Two years ago, Ciletti joined the Kapolei / University of Phoenix branch of Toastmasters International, a membership organization that helps people improve their speaking and presentation skills. “I always wanted to become a better speaker,” she says. “I’ve had some great Kumus and leaders in my life thus far … speaking just comes so easy to them. This is not the case for me.”
Ciletti says she’s kept going because she’s seen improvement. Not that it’s been easy. “Every time I give a speech in my Toastmasters club, I ask myself: ‘Why am I doing this?’ Because it sucks to be nervous. But I embrace it because through it I gain strength and confidence. Toastmasters has given me the confidence to speak to any audience,” she says.
Including those high-ranking military officers.
University of Phoenix Supports Kapolei Toastmasters
The concept of Toastmasters has been around since 1905, when a YMCA employee launched a series of classes to help local businessmen improve their speaking skills. Toastmasters has 16,000 clubs worldwide — there are more than 50 on Oʻahu alone.
The “Phoenix Rising” Kapolei branch has 25 members. They meet twice a month at the University of Phoenix. “To us at the campus, Toastmasters provides an opportunity for club members to develop and enhance real world, transferable skills,” says George Carroll, Community Relations Specialist at University of Phoenix Hawai’i Campus.
“It’s why we support the club. It aligns with our mission.” The university’s support is why the official name of the club is the Phoenix Rising Kapolei Toastmasters.

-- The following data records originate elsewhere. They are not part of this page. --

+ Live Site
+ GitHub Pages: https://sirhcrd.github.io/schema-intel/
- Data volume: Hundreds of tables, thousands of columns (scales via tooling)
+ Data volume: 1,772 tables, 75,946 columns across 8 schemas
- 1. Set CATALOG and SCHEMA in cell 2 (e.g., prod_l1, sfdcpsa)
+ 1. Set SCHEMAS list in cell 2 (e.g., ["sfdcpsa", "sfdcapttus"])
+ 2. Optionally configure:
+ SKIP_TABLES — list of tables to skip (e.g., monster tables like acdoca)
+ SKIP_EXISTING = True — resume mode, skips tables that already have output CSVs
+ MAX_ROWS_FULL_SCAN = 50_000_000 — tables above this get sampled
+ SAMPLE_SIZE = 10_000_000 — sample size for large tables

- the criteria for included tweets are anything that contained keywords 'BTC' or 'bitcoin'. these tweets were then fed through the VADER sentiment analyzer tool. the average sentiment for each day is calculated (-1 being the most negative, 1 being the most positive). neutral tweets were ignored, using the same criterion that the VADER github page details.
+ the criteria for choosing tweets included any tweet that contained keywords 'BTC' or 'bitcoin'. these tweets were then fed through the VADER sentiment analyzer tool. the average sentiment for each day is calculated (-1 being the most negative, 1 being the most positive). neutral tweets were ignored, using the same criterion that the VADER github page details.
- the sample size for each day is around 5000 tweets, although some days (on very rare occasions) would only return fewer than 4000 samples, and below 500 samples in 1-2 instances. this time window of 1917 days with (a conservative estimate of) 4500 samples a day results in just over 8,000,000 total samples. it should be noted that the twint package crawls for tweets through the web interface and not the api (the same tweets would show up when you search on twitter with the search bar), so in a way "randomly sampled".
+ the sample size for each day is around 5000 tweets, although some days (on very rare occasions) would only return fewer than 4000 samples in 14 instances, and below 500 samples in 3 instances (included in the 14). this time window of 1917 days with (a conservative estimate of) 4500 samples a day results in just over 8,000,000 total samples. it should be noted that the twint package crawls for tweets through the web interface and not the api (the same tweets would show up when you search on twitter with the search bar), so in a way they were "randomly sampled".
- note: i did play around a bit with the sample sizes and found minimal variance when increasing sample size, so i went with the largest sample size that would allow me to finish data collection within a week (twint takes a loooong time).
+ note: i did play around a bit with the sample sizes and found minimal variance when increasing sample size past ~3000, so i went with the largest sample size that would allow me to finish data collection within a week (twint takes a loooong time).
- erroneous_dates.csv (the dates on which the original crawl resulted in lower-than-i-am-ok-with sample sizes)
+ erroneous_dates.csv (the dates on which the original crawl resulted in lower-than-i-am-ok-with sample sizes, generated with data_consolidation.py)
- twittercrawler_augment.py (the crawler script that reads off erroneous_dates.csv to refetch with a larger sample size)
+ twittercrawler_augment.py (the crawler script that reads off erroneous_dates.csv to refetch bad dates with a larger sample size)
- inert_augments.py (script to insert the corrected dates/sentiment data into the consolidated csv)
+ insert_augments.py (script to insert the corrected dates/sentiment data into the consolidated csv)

Carroll is also the VP of Public Relations for the club. He adds: “I believe Toastmasters is the best value in personal and professional development in existence.”
“Working adults need to continue to grow their knowledge and sharpen their skills in a rapidly changing world – even after earning their college degree,” says Carroll. He points out that communication and leadership skills are two of the most sought-after skills — and exactly the two skills that Toastmasters aims to develop.

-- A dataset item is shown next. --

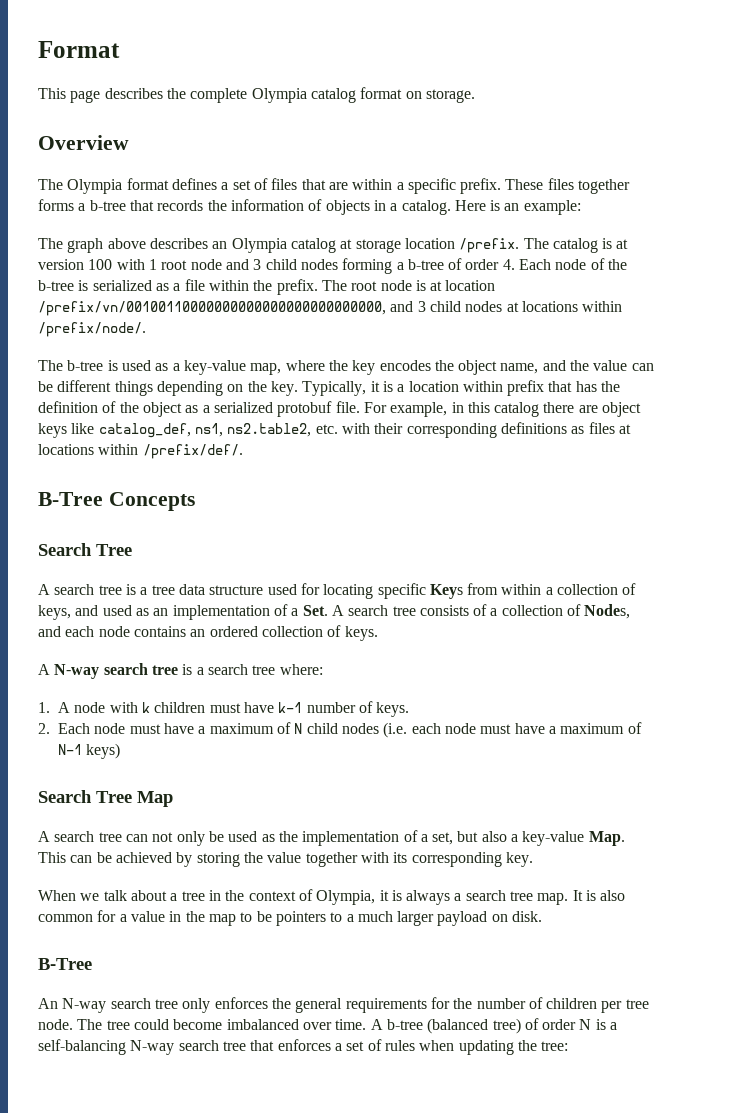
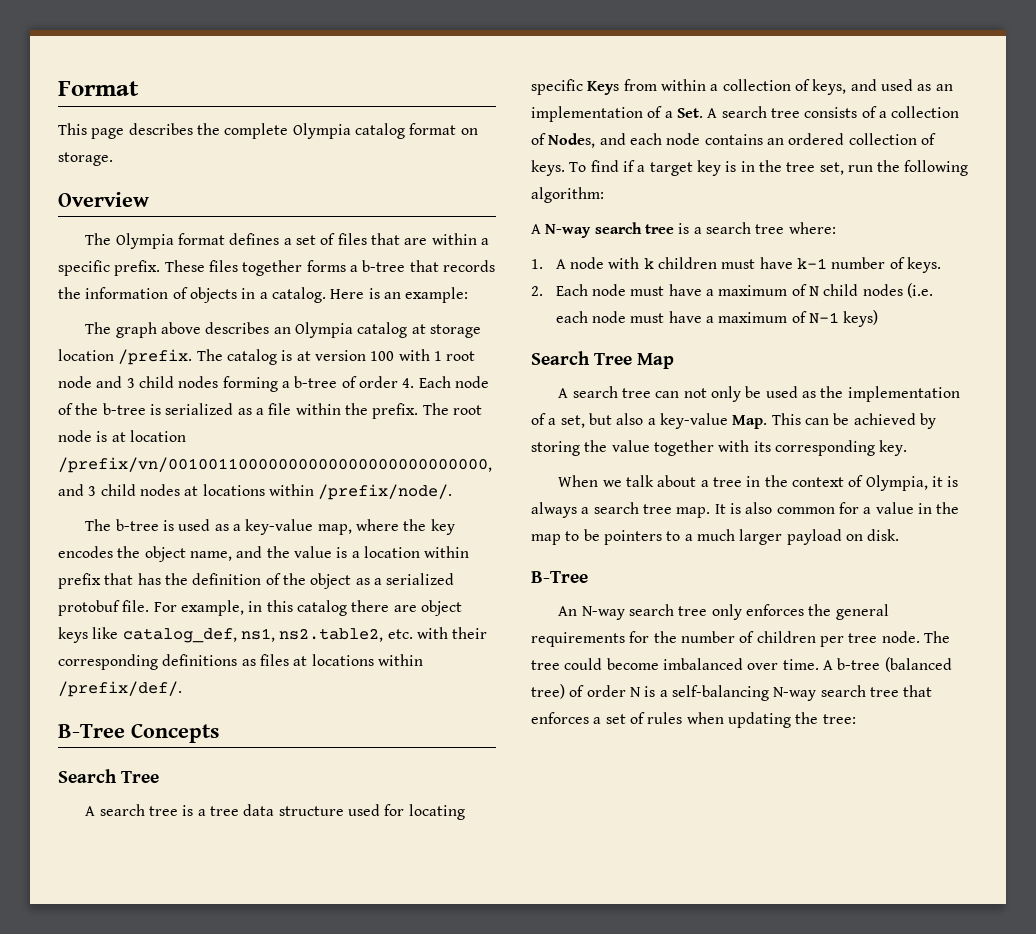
- The b-tree is used as a key-value map, where the key encodes the object name, and the value can be different things depending on the key. Typically, it is a location within prefix that has the definition of the object as a serialized protobuf file.
+ The b-tree is used as a key-value map, where the key encodes the object name, and the value is a location within prefix that has the definition of the object as a serialized protobuf file.
+ To find if a target key is in the tree set, run the following algorithm:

The Basics of a Toastmasters Meeting
Every Toastmasters meeting follows a similar rhythm. At least two members give a speech. Each speaking member has an assigned evaluator who provides constructive feedback about the speech. Other members have assigned responsibilities during the speech too, like the “Ah-Counter,” who tallies “ahs,” “ums,” “likes,” and other unnecessary utterances.
For the rest of the members (and any guests who happen to be present), The Table Topics session is their chance to speak. Everyone is given a minute or two to speak extemporaneously in response to a question or topic.

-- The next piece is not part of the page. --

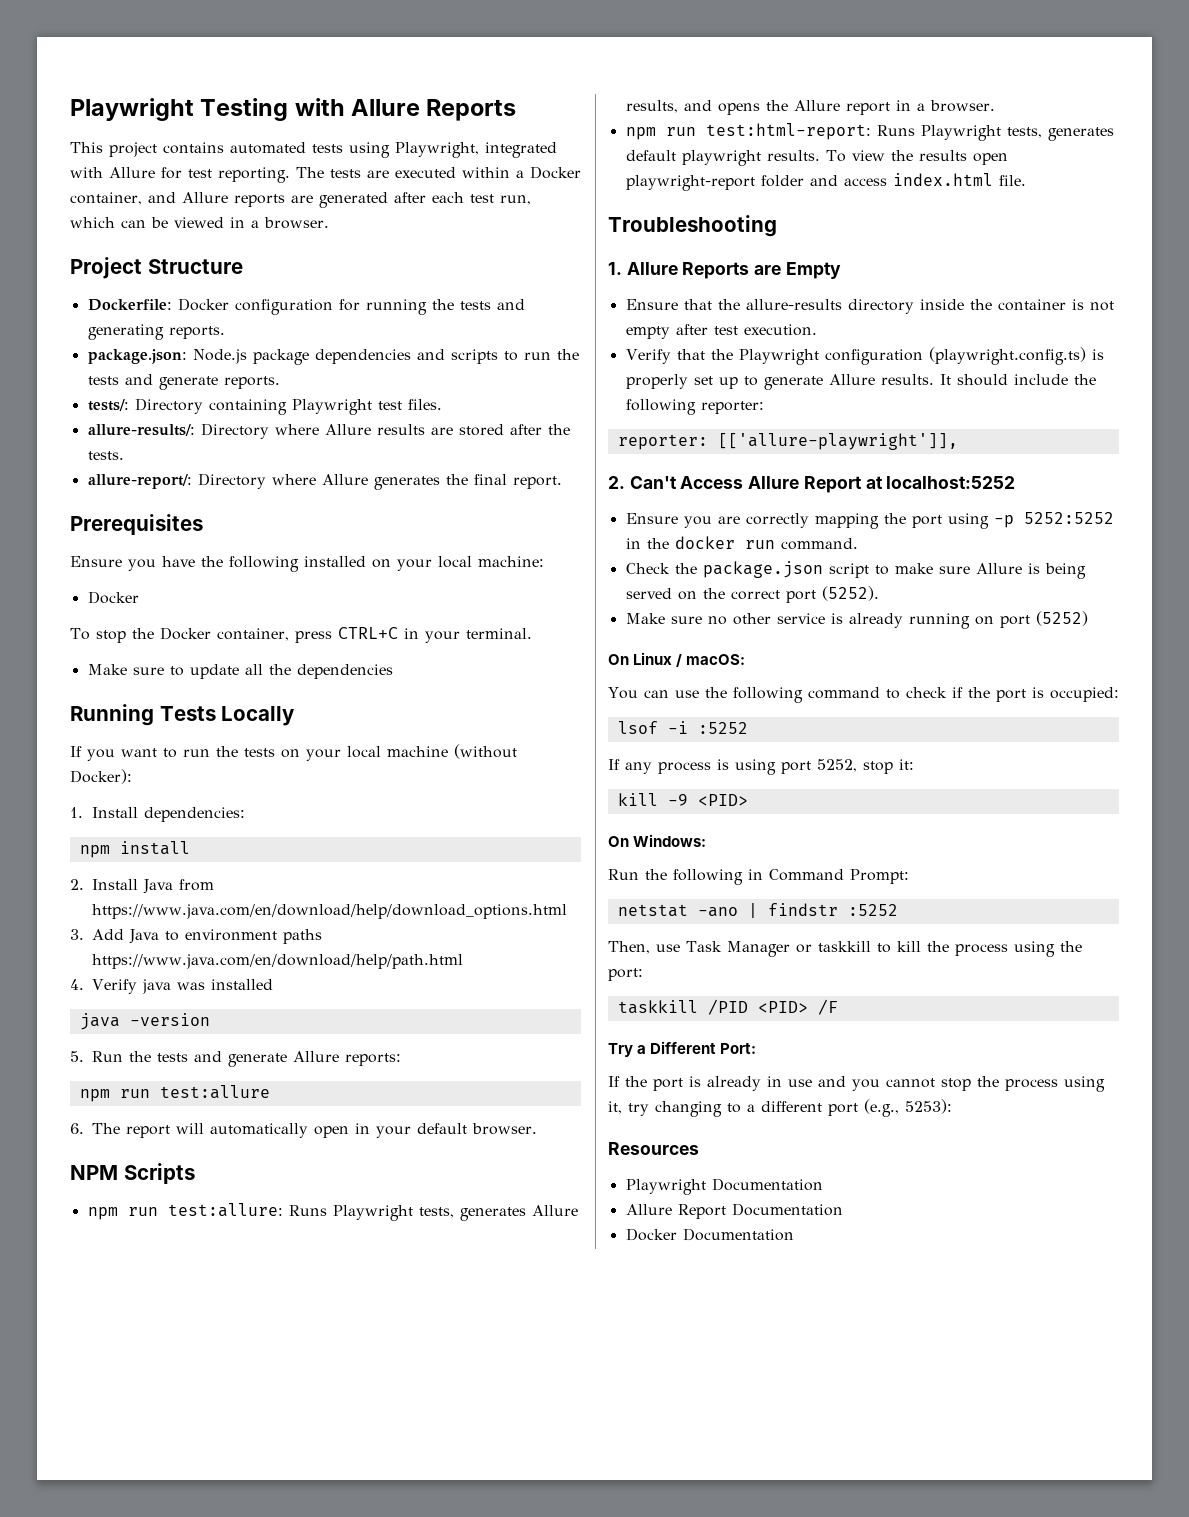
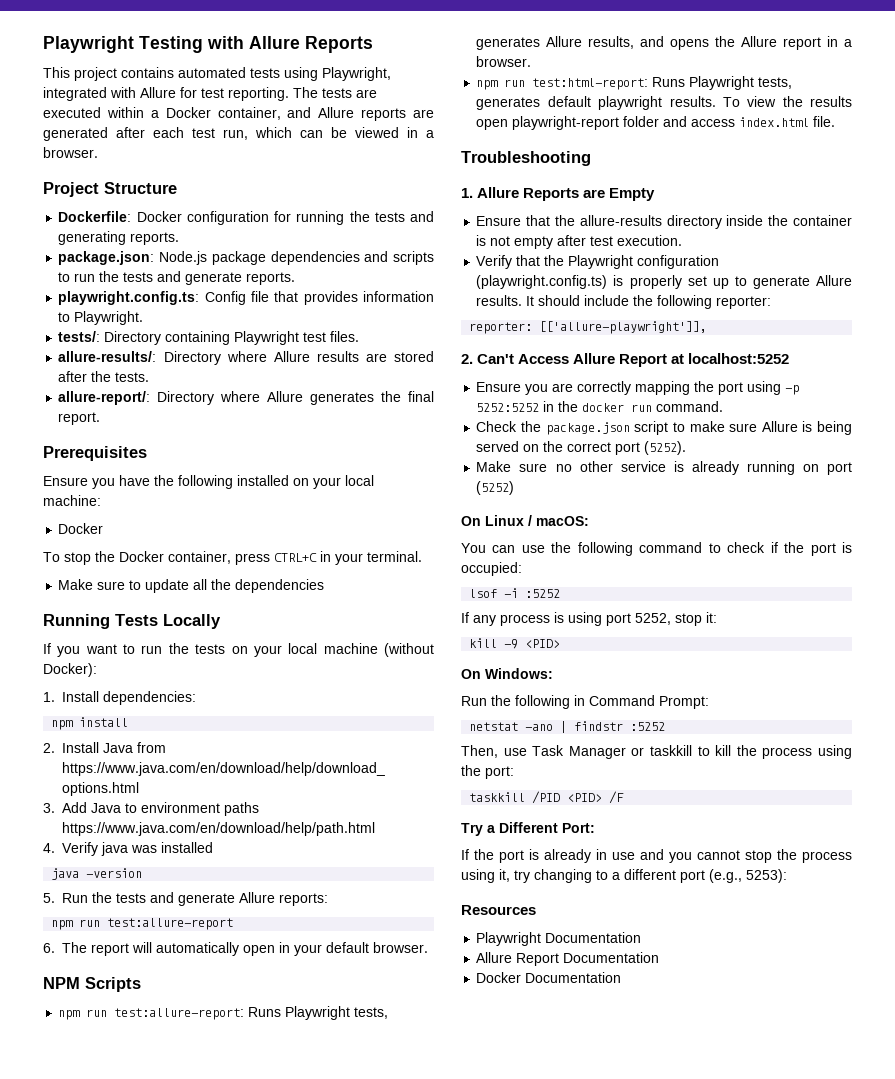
+ playwright.config.ts: Config file that provides information to Playwright.
- npm run test:allure
+ npm run test:allure-report
- npm run test:allure: Runs Playwright tests, generates Allure results, and opens the Allure report in a browser.
+ npm run test:allure-report: Runs Playwright tests, generates Allure results, and opens the Allure report in a browser.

After nearly two years as a member, Ciletti has seen her skills improve and her commitment to the club strengthen.
“I feel like it is an opportunity for growth,” Ciletti says. “I believe I am part of this bigger family dedicated to self-improvement.”
Guests are welcome at all Kapolei Toastmasters meetings. The Kapolei club meets on the 1st and 3rd Wednesdays of every month, from 4:30pm-5:30pm, at the University of Phoenix Kapolei, Room 116/117. You can just show up, or contact the club for more information.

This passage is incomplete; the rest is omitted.